## Problem description
Leave out the pictures and retype exactly the lines from the one with "text: 403,290 ->" through the end of the records.

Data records
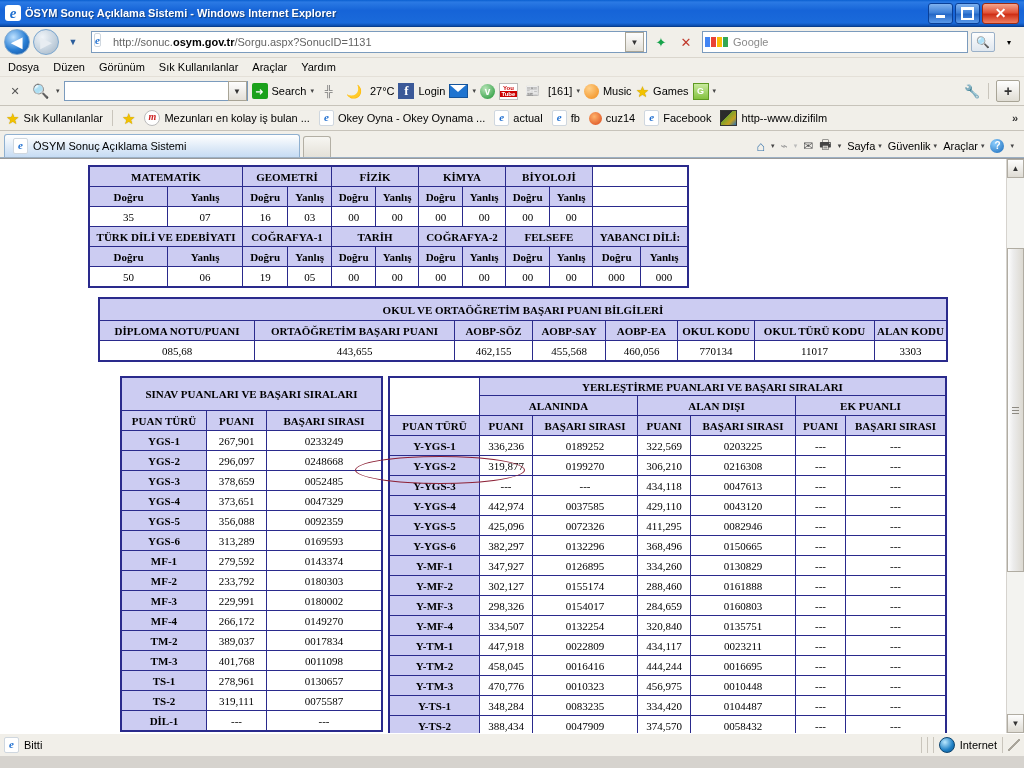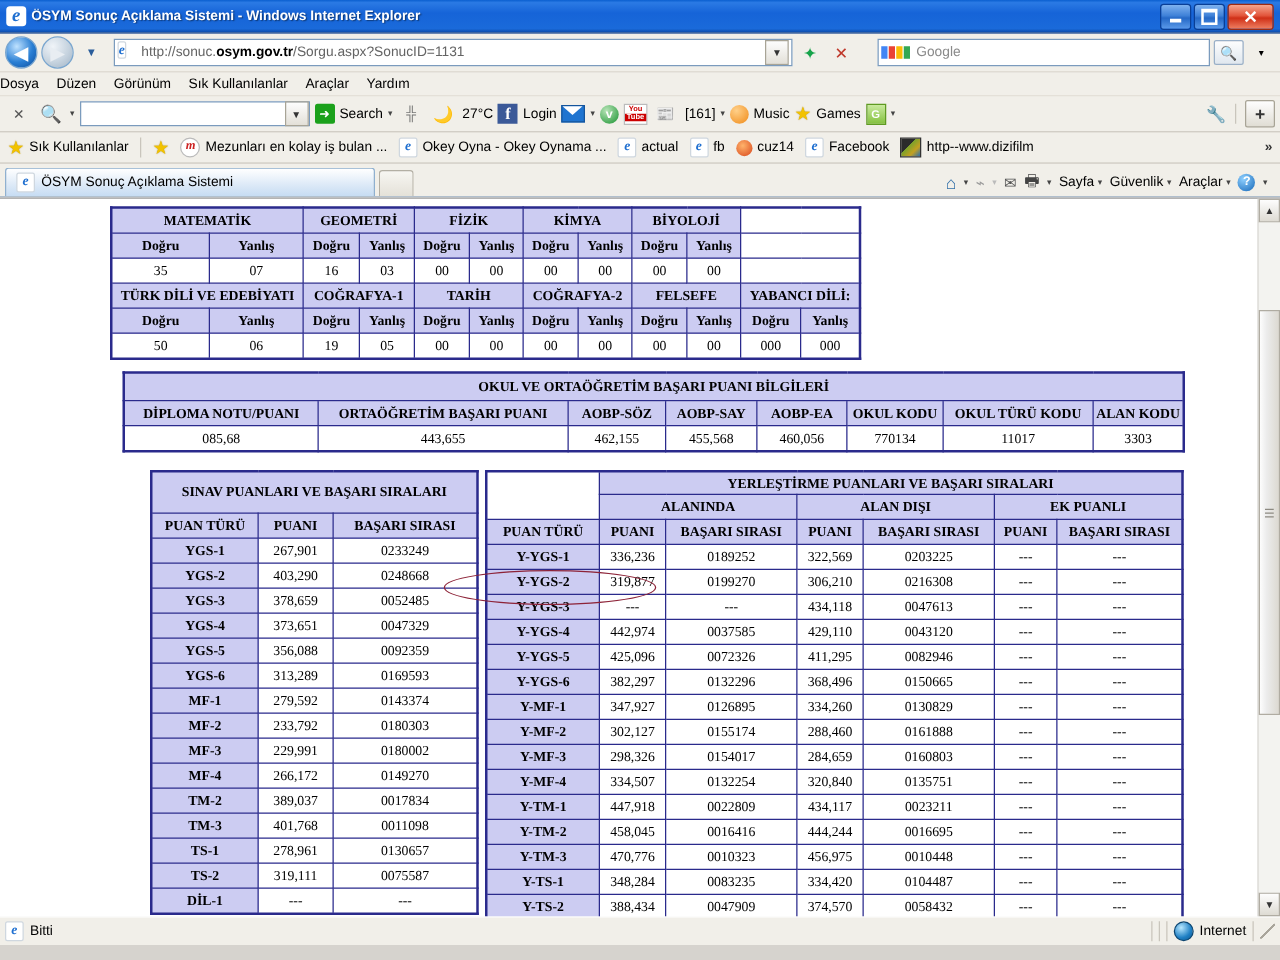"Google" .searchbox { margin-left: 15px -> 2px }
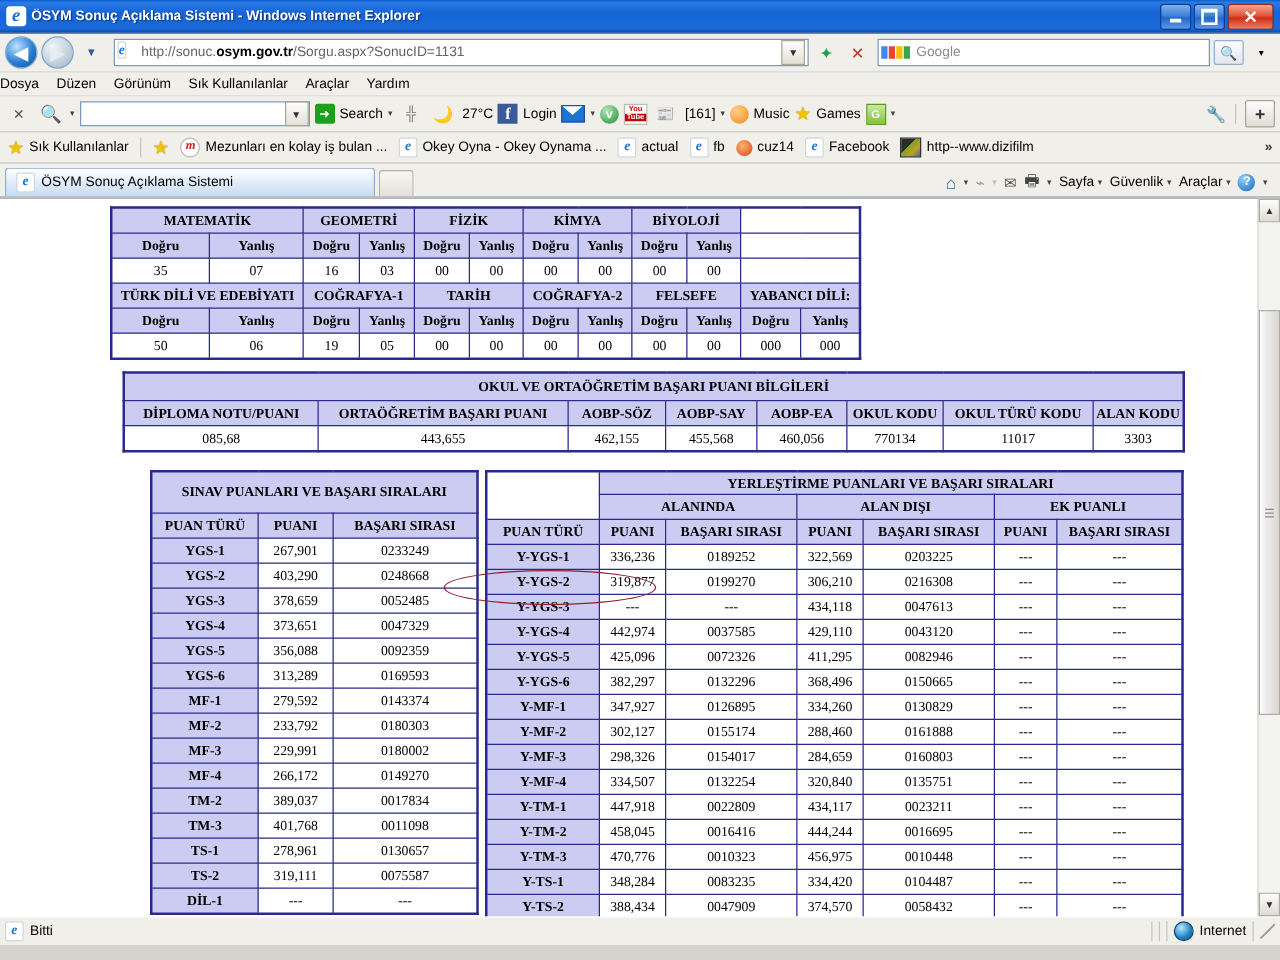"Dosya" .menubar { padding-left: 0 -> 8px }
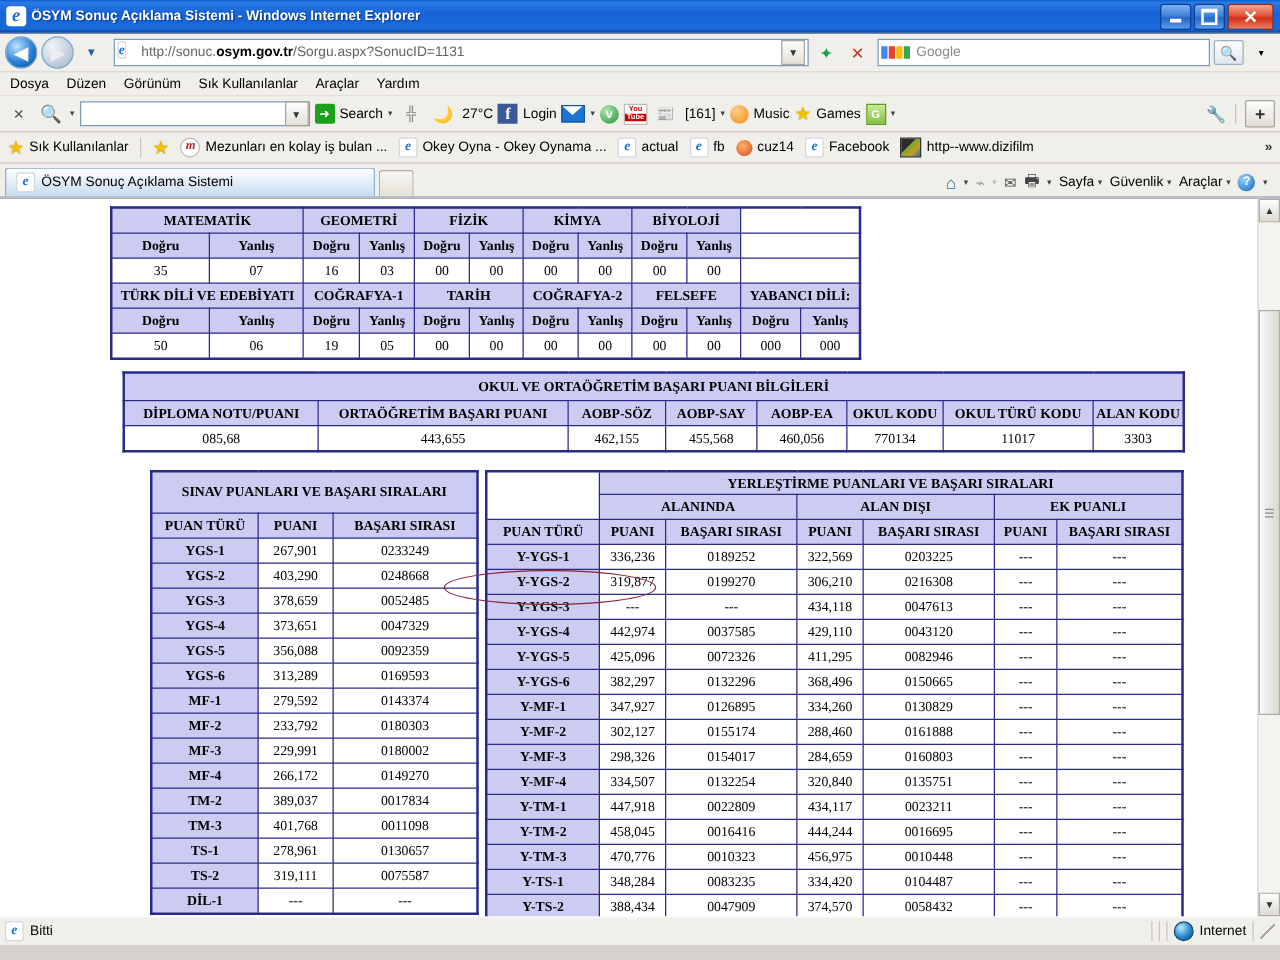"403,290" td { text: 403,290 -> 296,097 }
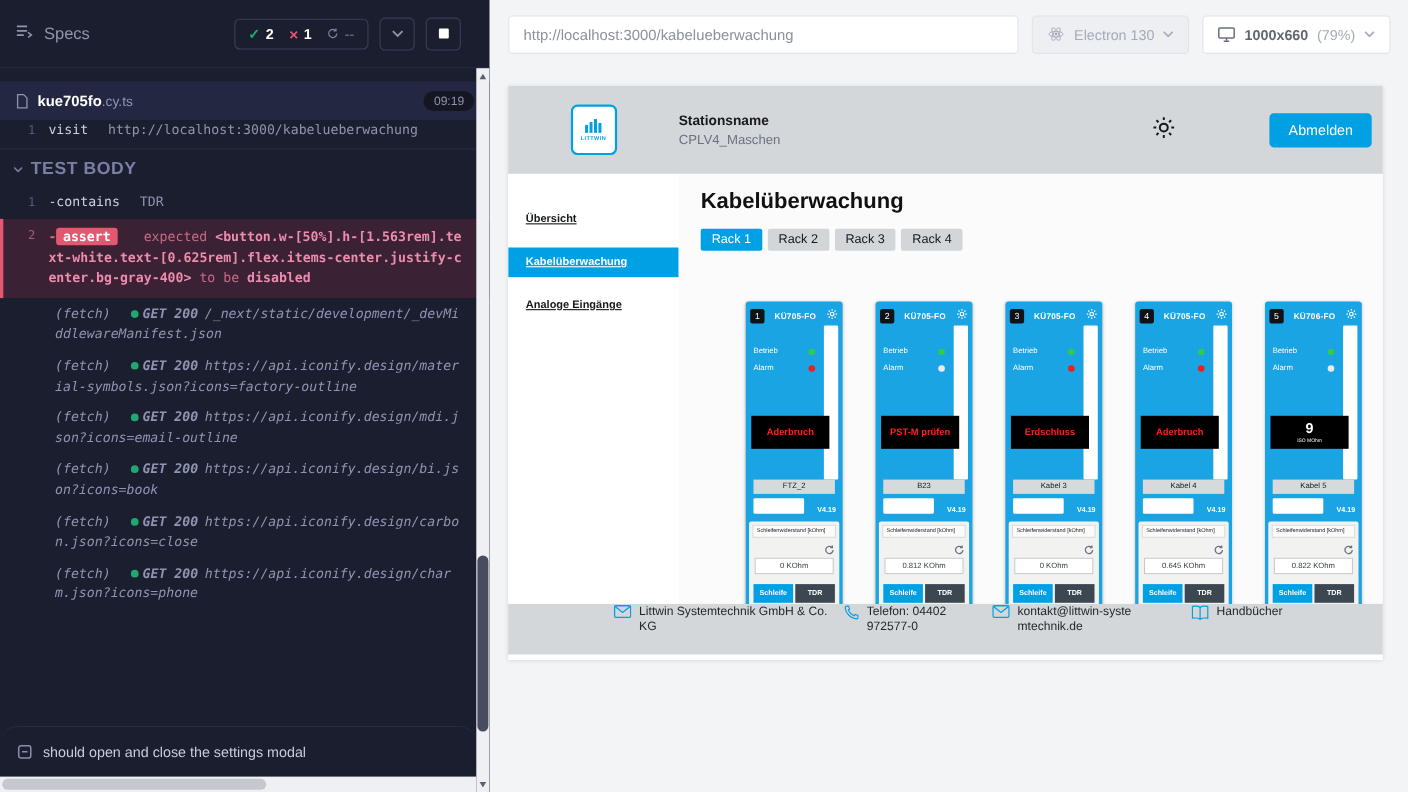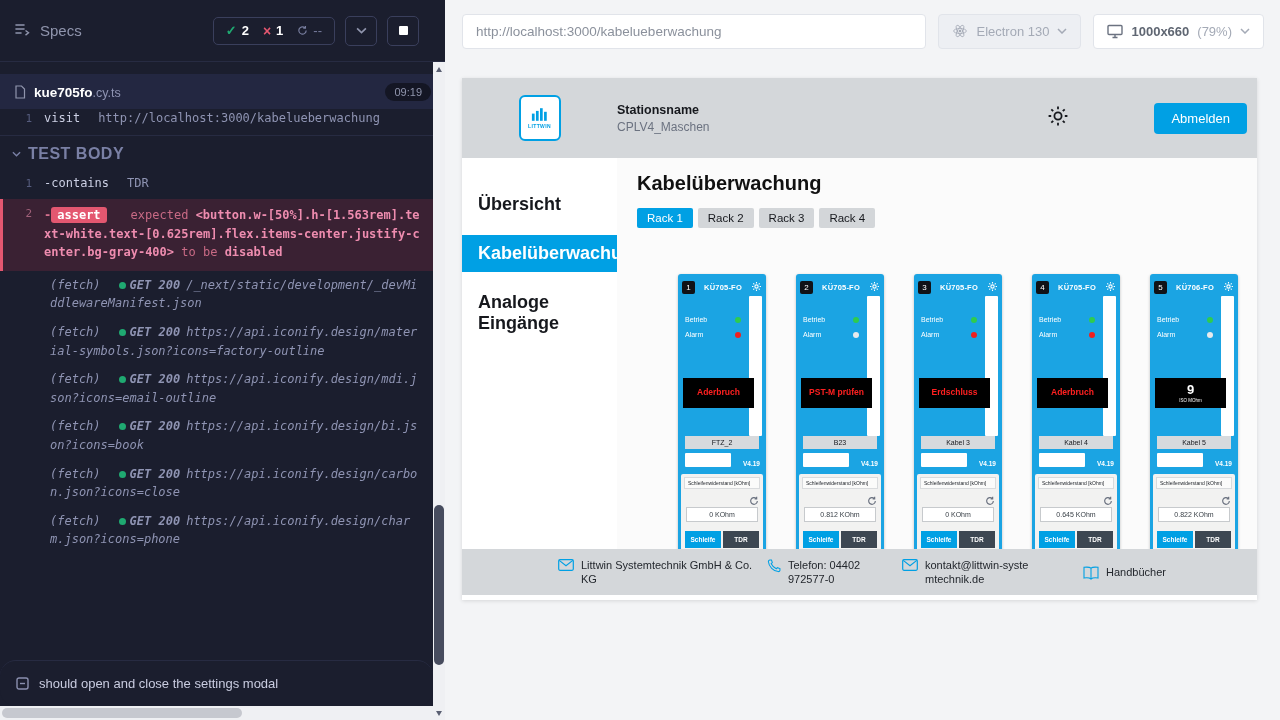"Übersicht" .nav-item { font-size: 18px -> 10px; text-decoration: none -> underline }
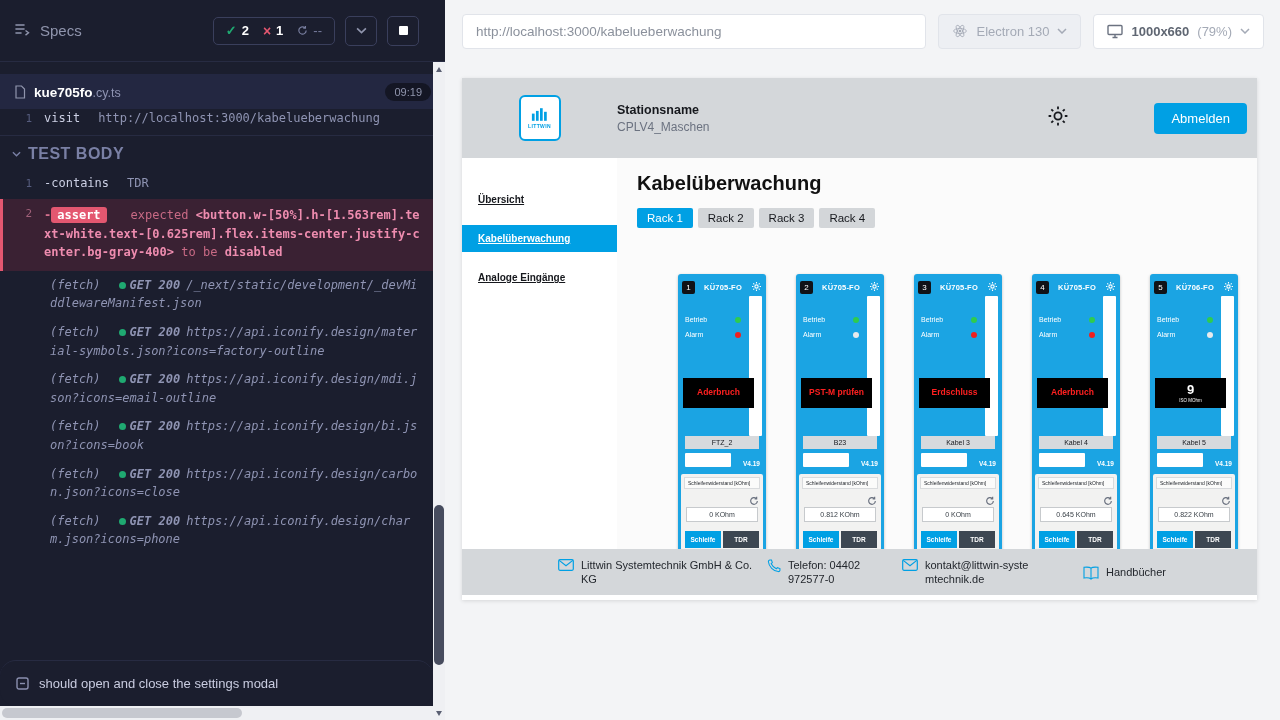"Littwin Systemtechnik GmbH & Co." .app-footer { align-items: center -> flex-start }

## Your solution
"403,290" td { text: 403,290 -> 296,097 }
"Übersicht" .nav-item { font-size: 18px -> 10px; text-decoration: none -> underline }
"Littwin Systemtechnik GmbH & Co." .app-footer { align-items: center -> flex-start }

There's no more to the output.